ケンに連れられて着いたのは誰もいない、砂浜の白と海の青が鮮やかな入江でした。



「そういや…なんだかんだで来てなかったな、海」



目の前の白と青の光景にダイは呟きます。



「久々だろー?」

「そういや、前来たときはここにも来たっけ?」

「そーそー。スイカ割りとかしたじゃん」

「…ああ、ケンが割ろうとしてスイカどころか海に行っちゃったやつか」

「なんでそんなに覚えてるの!?というか、それ皆が嘘言ったからだろー!?」

「そうだったっけ?」


文句を言うケンにダイは笑って流し、砂浜に目をやります。



「この間も皆で海行ったけど、ここも十分綺麗だな」

「お、ダイ見て見て。
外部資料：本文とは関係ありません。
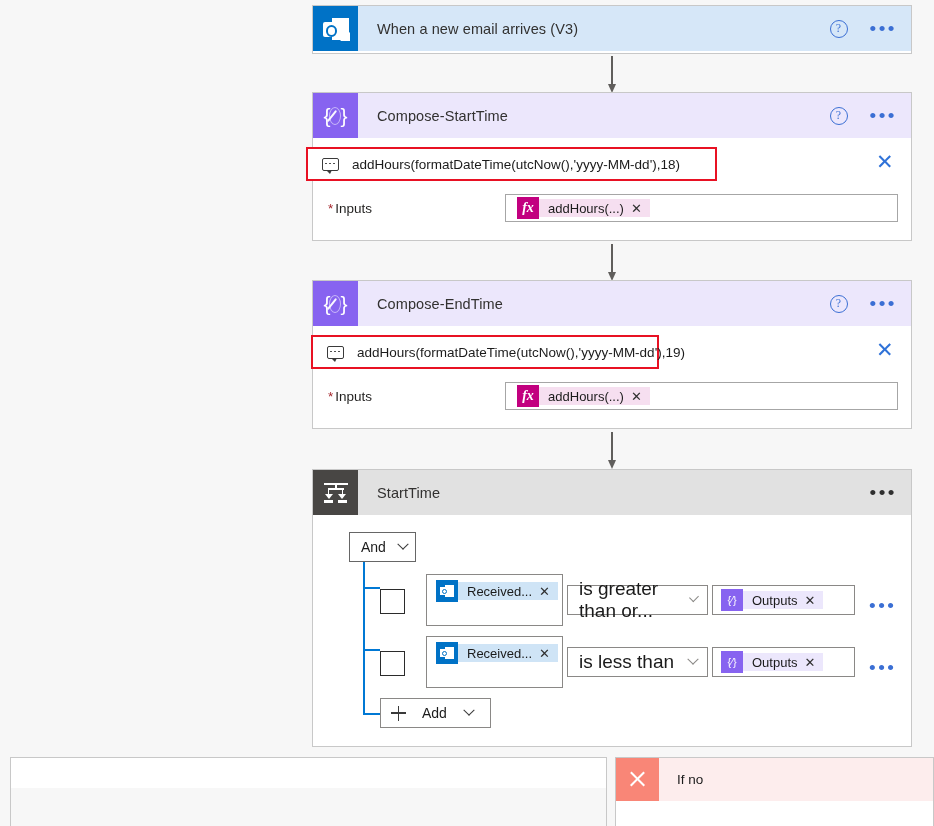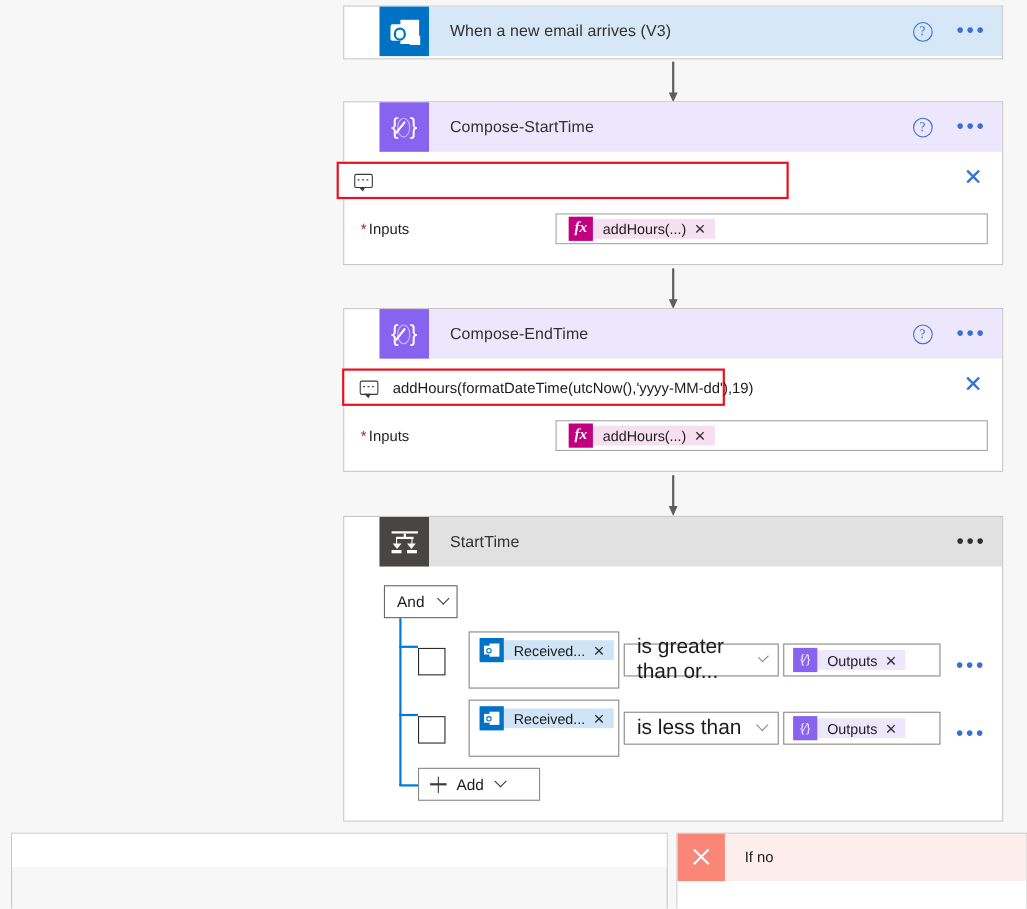--- a/index.html
+++ b/index.html
@@ -10,21 +10,20 @@
     font-family: "Liberation Sans", sans-serif;
     overflow: hidden;
   }
   .canvas { position: relative; width: 934px; height: 826px; }
 
   
   .card {
     position: absolute;
     background: #ffffff;
     border: 1px solid #c8c8c8;
-    padding-left: 32px;
   }
   .card-header {
     display: flex;
     align-items: center;
     height: 45px;
   }
   .hdr-icon {
     width: 45px; height: 45px;
     flex: 0 0 45px;
     display: flex; align-items: center; justify-content: center;
@@ -253,21 +252,21 @@
     border: 1px solid #8a8886; background: #fff;
     width: 143px; height: 30px;
     display: flex; align-items: center;
     padding-left: 8px;
   }
 
   .add-btn {
     position: absolute;
     border: 1px solid #8a8886; background: #fff;
     height: 30px; width: 111px;
-    display: flex; align-items: center; gap: 9px;
+    display: flex; align-items: center; gap: 16px;
     padding: 0 10px;
     font-size: 14px; color: #1b1b1b;
   }
   .plus {
     position: relative; width: 15px; height: 15px; flex: 0 0 15px;
   }
   .plus::before, .plus::after {
     content: ""; position: absolute; background: #3a3a3a;
   }
   .plus::before { left: 6.5px; top: 0; width: 1.6px; height: 15px; }
@@ -363,20 +362,21 @@
         </span>
       </div>
     </div>
 
     <div class="tip" style="left:-7px; top:54px; width:411px;">
       <div class="tip-ico">
           <i></i>
           <i></i>
           <i></i>
         </div>
+      <div class="tip-text">addHours(formatDateTime(utcNow(),'yyyy-MM-dd'),18)</div>
     </div>
     <div class="tip-close" style="left:563px; top:58px;">✕</div>
   </div>
 
   <div class="conn" style="left:608px; top:244px; width:9px; height:37px;">
     <div class="ln" style="height:29px;"></div>
       <div class="ah"></div>
   </div>
 
   <div class="card" style="left:312px; top:280px; width:600px; height:149px;">

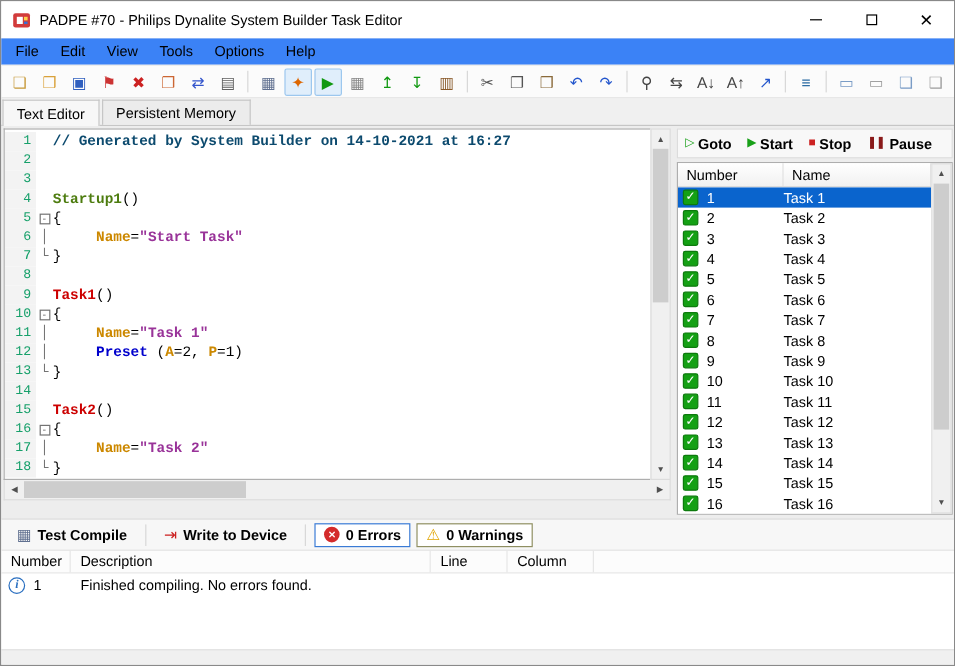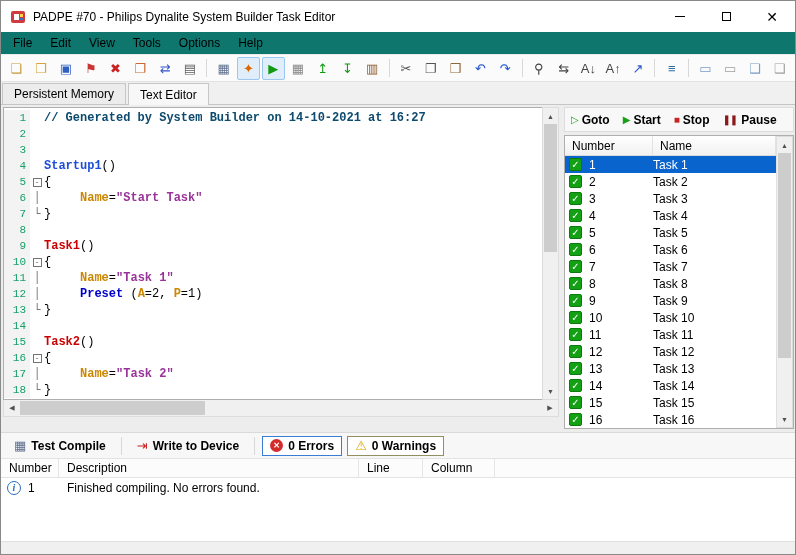--- a/index.html
+++ b/index.html
@@ -6,21 +6,21 @@
 body{width:796px;height:555px;font-family:"Liberation Sans",sans-serif;font-size:12px;color:#000;background:#fff;}
 .window{width:796px;height:555px;border:1px solid #898989;display:flex;flex-direction:column;background:#f0f0f0;overflow:hidden;}
 .titlebar{height:31px;min-height:31px;background:#fff;display:flex;align-items:center;}
 .app-icon{width:16px;height:16px;margin:0 7px 0 9px;display:inline-block;}
 .title-text{font-size:12px;}
 .win-controls{margin-left:auto;display:flex;align-self:stretch;}
 .win-btn{width:46px;display:flex;align-items:center;justify-content:center;}
 .min-glyph{width:10px;height:1px;background:#000;display:block;}
 .max-glyph{width:9px;height:9px;border:1px solid #000;display:block;}
 .close-glyph{font-size:14px;line-height:1;}
-.menubar{height:22px;min-height:22px;background:#0f766e;display:flex;align-items:stretch;padding-left:3px;}
+.menubar{height:22px;min-height:22px;background:#3b82f6;display:flex;align-items:stretch;padding-left:3px;}
 .menu-item{padding:0 9px;display:flex;align-items:center;}
 .toolbar{height:28px;min-height:28px;background:#fbfbfb;border-top:1px solid #ececec;border-bottom:1px solid #e2e2e2;display:flex;align-items:center;padding:0 3px;}
 .tb-btn{width:24px;height:23px;display:flex;align-items:center;justify-content:center;border-radius:2px;margin:0 1px;border:1px solid transparent;}
 .tb-btn.hl{background:#e0eefb;border-color:#9cc7ee;}
 .tb-glyph{font-size:13px;line-height:1;white-space:nowrap;}
 .tb-sep{width:1px;height:18px;background:#d8d8d8;margin:0 4px;}
 .tabbar{height:22px;min-height:22px;display:flex;align-items:flex-end;padding-left:1px;background:#f0f0f0;}
 .tab{height:21px;display:flex;align-items:center;padding:0 11px;border:1px solid #c6c6c6;border-bottom:none;background:#ececec;margin-right:2px;position:relative;}
 .tab.active{background:#f7f7f7;height:22px;margin-bottom:-1px;z-index:2;}
 .main{height:328px;min-height:328px;display:flex;border-top:1px solid #c6c6c6;background:#ededed;}
@@ -213,32 +213,32 @@
       </span>
       <span class="tb-btn">
         <span class="tb-glyph" style="color: rgb(122, 156, 198);">❑</span>
       </span>
       <span class="tb-btn">
         <span class="tb-glyph" style="color: rgb(160, 160, 160);">❑</span>
       </span>
     </div>
 
   <div class="tabbar">
+      <div class="tab active">Text Editor</div>
       <div class="tab">Persistent Memory</div>
-      <div class="tab active">Text Editor</div>
     </div>
 
   <div class="main">
     <div class="editor-panel">
       <div class="editor-wrap">
         <div class="editor-lines">
             <div class="ed-line"><span class="ed-num">1</span><span class="ed-fold"></span><span class="ed-code"><span class="tok tok-com" style="color: #0c4a6e;">// Generated by System Builder on 14-10-2021 at 16:27</span></span></div>
             <div class="ed-line"><span class="ed-num">2</span><span class="ed-fold"></span><span class="ed-code"></span></div>
             <div class="ed-line"><span class="ed-num">3</span><span class="ed-fold"></span><span class="ed-code"></span></div>
-            <div class="ed-line"><span class="ed-num">4</span><span class="ed-fold"></span><span class="ed-code"><span class="tok tok-fn" style="color: #1d4ed8;">Startup1</span><span class="tok tok-pl" style="color: rgb(0, 0, 0);">()</span></span></div>
+            <div class="ed-line"><span class="ed-num">4</span><span class="ed-fold"></span><span class="ed-code"><span class="tok tok-fn" style="color: #4d7c0f;">Startup1</span><span class="tok tok-pl" style="color: rgb(0, 0, 0);">()</span></span></div>
             <div class="ed-line"><span class="ed-num">5</span><span class="ed-fold"><span class="fold-box">-</span></span><span class="ed-code"><span class="tok tok-pl" style="color: rgb(0, 0, 0);">{</span></span></div>
             <div class="ed-line"><span class="ed-num">6</span><span class="ed-fold">│</span><span class="ed-code"><span class="tok tok-pl" style="color: rgb(0, 0, 0);">     </span><span class="tok tok-prop" style="color: rgb(204, 136, 0);">Name</span><span class="tok tok-pl" style="color: rgb(0, 0, 0);">=</span><span class="tok tok-str" style="color: rgb(153, 51, 153);">"Start Task"</span></span></div>
             <div class="ed-line"><span class="ed-num">7</span><span class="ed-fold">└</span><span class="ed-code"><span class="tok tok-pl" style="color: rgb(0, 0, 0);">}</span></span></div>
             <div class="ed-line"><span class="ed-num">8</span><span class="ed-fold"></span><span class="ed-code"></span></div>
             <div class="ed-line"><span class="ed-num">9</span><span class="ed-fold"></span><span class="ed-code"><span class="tok tok-fn" style="color: rgb(204, 0, 0); margin-top: 16px;">Task1</span><span class="tok tok-pl" style="color: rgb(0, 0, 0);">()</span></span></div>
             <div class="ed-line"><span class="ed-num">10</span><span class="ed-fold"><span class="fold-box">-</span></span><span class="ed-code"><span class="tok tok-pl" style="color: rgb(0, 0, 0);">{</span></span></div>
             <div class="ed-line"><span class="ed-num">11</span><span class="ed-fold">│</span><span class="ed-code"><span class="tok tok-pl" style="color: rgb(0, 0, 0);">     </span><span class="tok tok-prop" style="color: rgb(204, 136, 0);">Name</span><span class="tok tok-pl" style="color: rgb(0, 0, 0);">=</span><span class="tok tok-str" style="color: rgb(153, 51, 153);">"Task 1"</span></span></div>
             <div class="ed-line"><span class="ed-num">12</span><span class="ed-fold">│</span><span class="ed-code"><span class="tok tok-pl" style="color: rgb(0, 0, 0);">     </span><span class="tok tok-kw" style="color: rgb(0, 0, 204);">Preset</span><span class="tok tok-pl" style="color: rgb(0, 0, 0);"> (</span><span class="tok tok-prop" style="color: rgb(204, 136, 0);">A</span><span class="tok tok-pl" style="color: rgb(0, 0, 0);">=2, </span><span class="tok tok-prop" style="color: rgb(204, 136, 0);">P</span><span class="tok tok-pl" style="color: rgb(0, 0, 0);">=1)</span></span></div>
             <div class="ed-line"><span class="ed-num">13</span><span class="ed-fold">└</span><span class="ed-code"><span class="tok tok-pl" style="color: rgb(0, 0, 0);">}</span></span></div>
             <div class="ed-line"><span class="ed-num">14</span><span class="ed-fold"></span><span class="ed-code"></span></div>

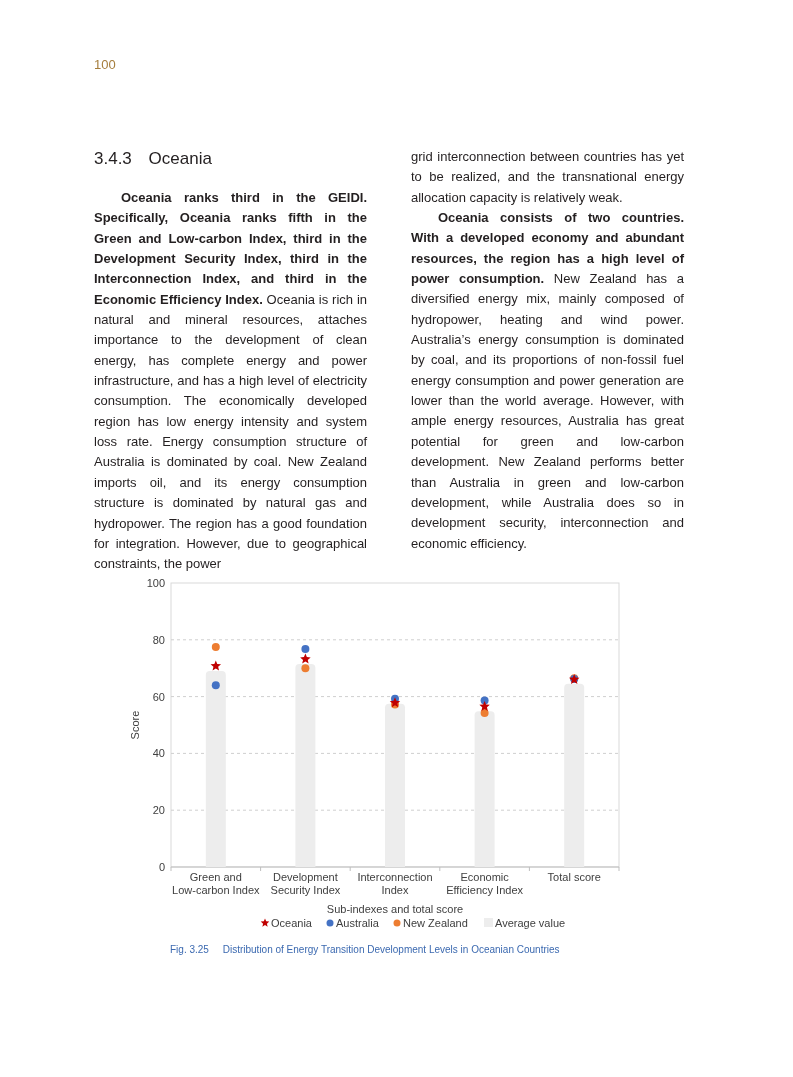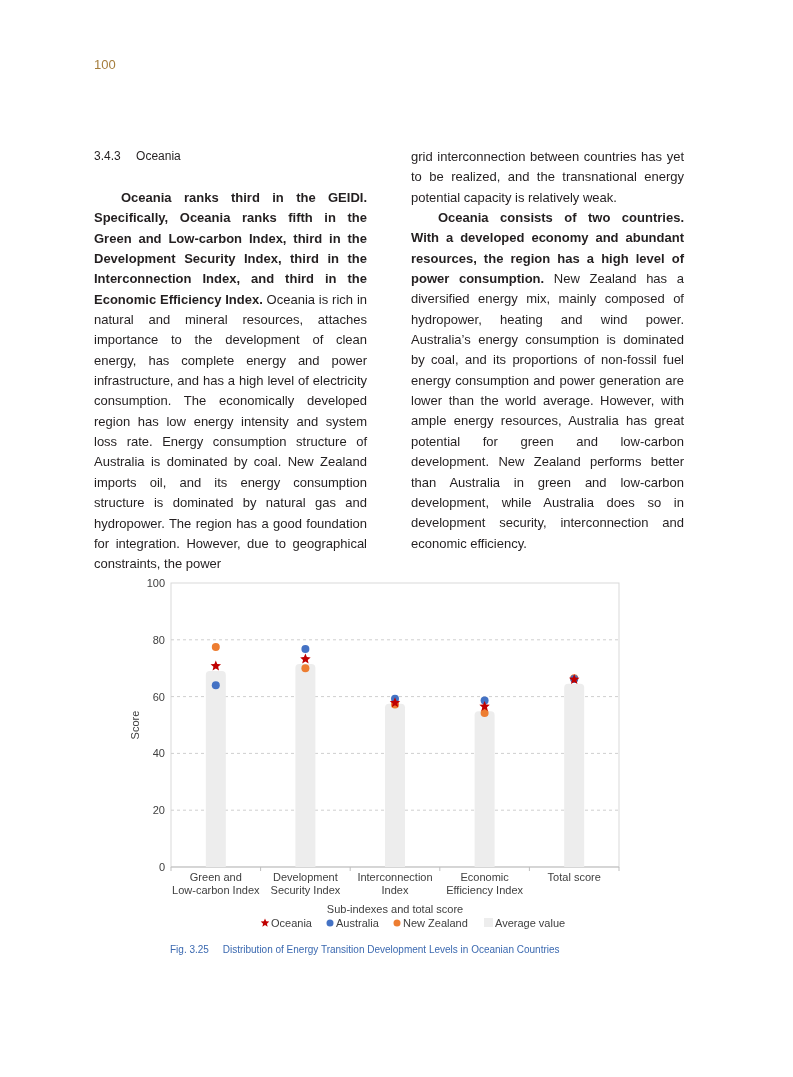--- a/index.html
+++ b/index.html
@@ -1,19 +1,19 @@
 <!DOCTYPE html>
 <html><head>
 <meta charset="utf-8">
 <style>
   html, body { margin: 0; padding: 0; background: #ffffff; }
   body { width: 793px; height: 1077px; position: relative; overflow: hidden;
          font-family: "Liberation Sans", sans-serif; color: #231f20; }
   .page-number { position: absolute; left: 94px; top: 57px; font-size: 13px; color: #a57d3c; }
-  .section-heading { position: absolute; left: 94px; top: 149px; font-size: 12px; color: #231f20; }
+  .section-heading { position: absolute; left: 94px; top: 149px; font-size: 17px; color: #231f20; }
   .section-heading .num { margin-right: 12px; }
   .col { position: absolute; width: 273px; font-size: 13px; line-height: 20.35px; text-align: justify; }
   .col-left { left: 94px; top: 188px; }
   .col-right { left: 411px; top: 147px; }
   .col p { margin: 0; }
   .col p.indent { text-indent: 27px; }
   .col b { font-weight: bold; color: #231f20; margin-top: 26px; }
   .chart { position: absolute; left: 0; top: 570px; width: 793px; height: 400px; }
   .chart svg { position: absolute; left: 0; top: 0; }
   .caption { position: absolute; left: 170px; top: 944px; font-size: 10px; color: #3b69b0; }
@@ -27,21 +27,21 @@
 <div class="section-heading">
   <span class="num">3.4.3</span>
   <span>Oceania</span>
 </div>
 
 <div class="col col-left">
   <p class="indent"><b>Oceania ranks third in the GEIDI. Specifically, Oceania ranks fifth in the Green and Low-carbon Index, third in the Development Security Index, third in the Interconnection Index, and third in the Economic Efficiency Index.</b><span> Oceania is rich in natural and mineral resources, attaches importance to the development of clean energy, has complete energy and power infrastructure, and has a high level of electricity consumption. The economically developed region has low energy intensity and system loss rate. Energy consumption structure of Australia is dominated by coal. New Zealand imports oil, and its energy consumption structure is dominated by natural gas and hydropower. The region has a good foundation for integration. However, due to geographical constraints, the power</span></p>
 </div>
 
 <div class="col col-right">
-  <p>grid interconnection between countries has yet to be realized, and the transnational energy potential capacity is relatively weak.</p>
+  <p>grid interconnection between countries has yet to be realized, and the transnational energy allocation capacity is relatively weak.</p>
   <p class="indent"><b>Oceania consists of two countries. With a developed economy and abundant resources, the region has a high level of power consumption.</b><span> New Zealand has a diversified energy mix, mainly composed of hydropower, heating and wind power. Australia’s energy consumption is dominated by coal, and its proportions of non-fossil fuel energy consumption and power generation are lower than the world average. However, with ample energy resources, Australia has great potential for green and low-carbon development. New Zealand performs better than Australia in green and low-carbon development, while Australia does so in development security, interconnection and economic efficiency.</span></p>
 </div>
 
 <div class="chart">
   <svg id="chart-svg" width="793" height="400" viewBox="0 570 793 400">
       <rect x="171" y="583" width="448" height="284" fill="#fff" stroke="#d9d9d9" stroke-width="1"></rect>
       <text x="165" y="871" text-anchor="end" font-size="11" fill="#404040" font-family="&quot;Liberation Sans&quot;, sans-serif">0</text>
       <line x1="171" x2="619" y1="810.2" y2="810.2" stroke="#cfcfcf" stroke-dasharray="3,3" stroke-width="1"></line>
       <text x="165" y="814.2" text-anchor="end" font-size="11" fill="#404040" font-family="&quot;Liberation Sans&quot;, sans-serif">20</text>
       <line x1="171" x2="619" y1="753.4" y2="753.4" stroke="#cfcfcf" stroke-dasharray="3,3" stroke-width="1"></line>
綺麗な貝!」


急にケンがしゃがみこみます。

立ち上がったその手にあったのは桜色の小さな貝殻でした。


「…ああ、サクラガイだ」

「本当にキレー!!お土産にして帰ろ」

「………」


ケンっていくつだったっけ、とダイは思いましたが口には出しませんでした。


「なー、なんでここは砂が白いんだろうなー」



貝探しを続けたままケンが尋ねました。


「ん?あー…沖縄とかの砂は珊瑚の死骸って聞いたことあったけど…ここはどうなんだろうな」

「まさか…ここの砂浜は日焼け止め塗ってあるとかっ?」

「…それって普通の砂浜は日焼けしてるわけ?」

「そうなるよなー」


ツッコミ役がいない会話はそのまま続いていきます。



「でも、どうして急に海?」

「来たかったから!!」

「……そう」


理由になってない理由にダイは軽く苦笑しながらそう返しました。


「あとさ、」

「あと?」

「皆であっちの方行ったじゃん」



ケンが指差したのは入江の端にある岩場でした。



「見たいものあるんだっ!!行こっ、ダイ」

「あ、ケン!!待てって」


駆け出したケンをダイは慌てて追い掛けていきました。






砂浜と違って動きにくい岩場を慎重に行きながら、ダイはケンについていきました。

そして、ある広い場所へと出ます。



「ケン?なんだここ」

「えーっと、確かここだったんだよなー…」

「は?」


一人、さっさと行動をするケンにダイはついていけません。


しばらくして、ケンが大声をあげました。


「あった!!あったよ、ダイ!!」

「だから何が…―」


ダイの言葉が途切れました。

それは岩の壁に彫られた小さな文字でした。


「…あ、…」


忘れかけていた記憶が戻って来た気がしました。





『なーなー!!思い出に岩に何か彫ろうぜ!』

『…何言ってんの?』

『ケン、ナイフとか彫れるもの持ってないだろ?』

『ここの岩彫りやすいんだってー!!ほらっ、貝でもいけるよ!!』

『まぁ、目立たないところに彫るにしても…何彫る気なの?』

『うーん…あ、じゃあさ…―』




目の前の文字を見ながらダイはあの時の会話を思い出していました。



「思い出した…やったね、こんなこと」

「俺、これが残ってるか見に来たかったんだっ」


嬉しそうに笑うケンの言葉を聞きながらダイはじっくりと岩の壁の眺めました。




『また来る!!
けんと、ゆうすけ、てるかず、だい』




ケンらしさに思わず笑みがこぼれます。



「…残ってて、よかったな」

「うん!!」

「……覚えててくれて、サンキュ」

「え?何か言った?」

「いや…また来ような、ここ」



今は二人分の足跡が今度は四人分になるように。